## DATA
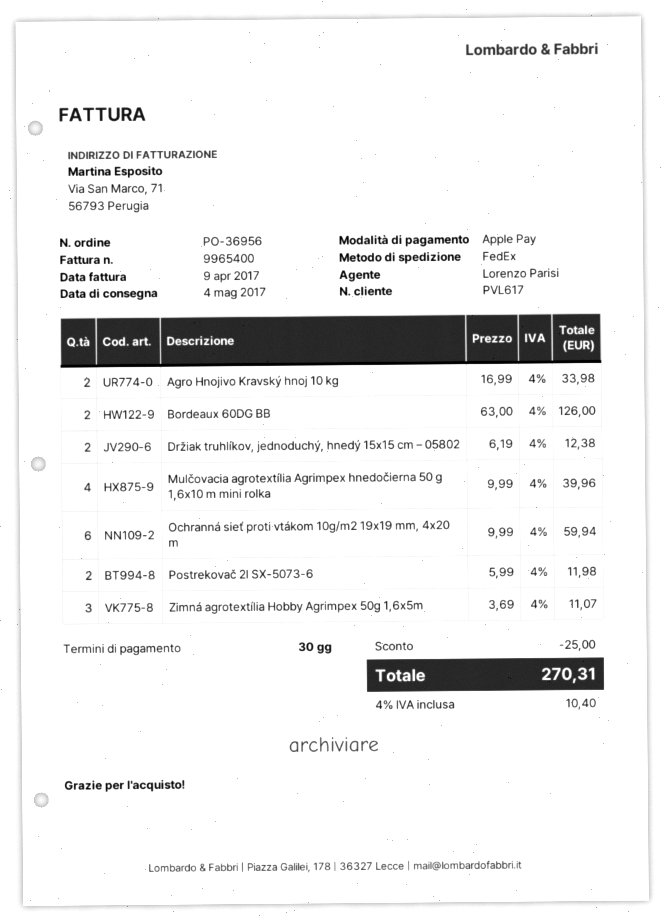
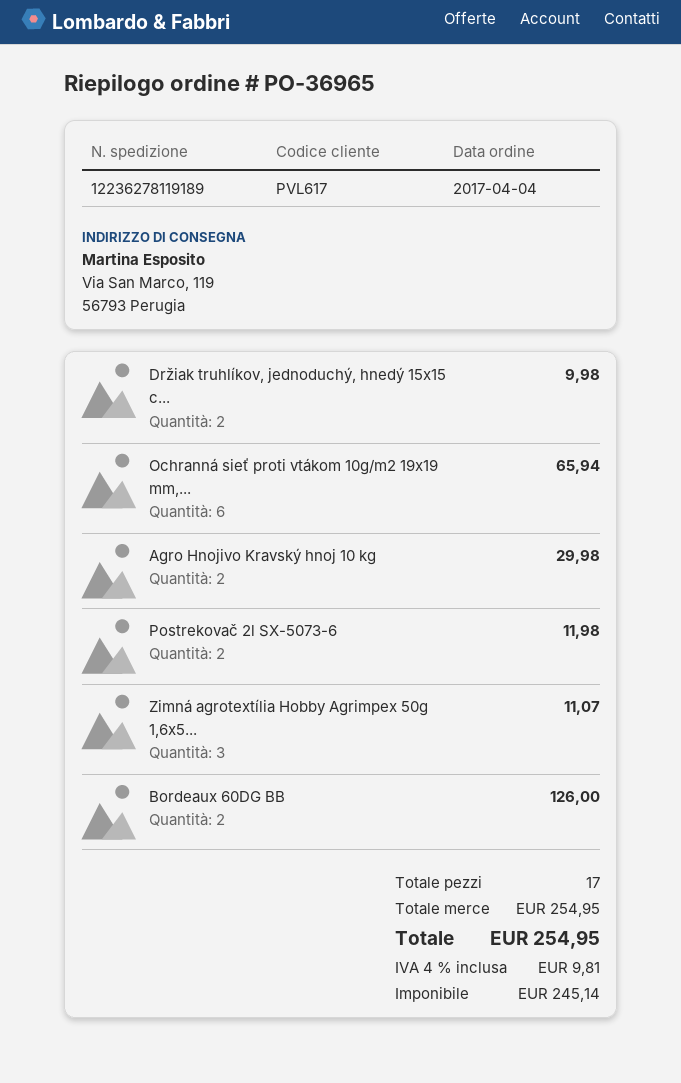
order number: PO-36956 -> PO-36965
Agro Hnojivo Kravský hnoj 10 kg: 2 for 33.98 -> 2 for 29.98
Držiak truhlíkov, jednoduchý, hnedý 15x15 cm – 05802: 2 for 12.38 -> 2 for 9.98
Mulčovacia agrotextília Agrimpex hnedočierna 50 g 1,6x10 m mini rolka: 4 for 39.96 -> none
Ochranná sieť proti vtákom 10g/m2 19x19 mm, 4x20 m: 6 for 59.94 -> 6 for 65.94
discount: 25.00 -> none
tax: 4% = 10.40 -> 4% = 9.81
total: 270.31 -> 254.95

## WHAT THE EXERCISE ASKS
Look through the material above. Copy each line where the word "none" appears.

## WRITTEN ANSWER
Mulčovacia agrotextília Agrimpex hnedočierna 50 g 1,6x10 m mini rolka: 4 for 39.96 -> none
discount: 25.00 -> none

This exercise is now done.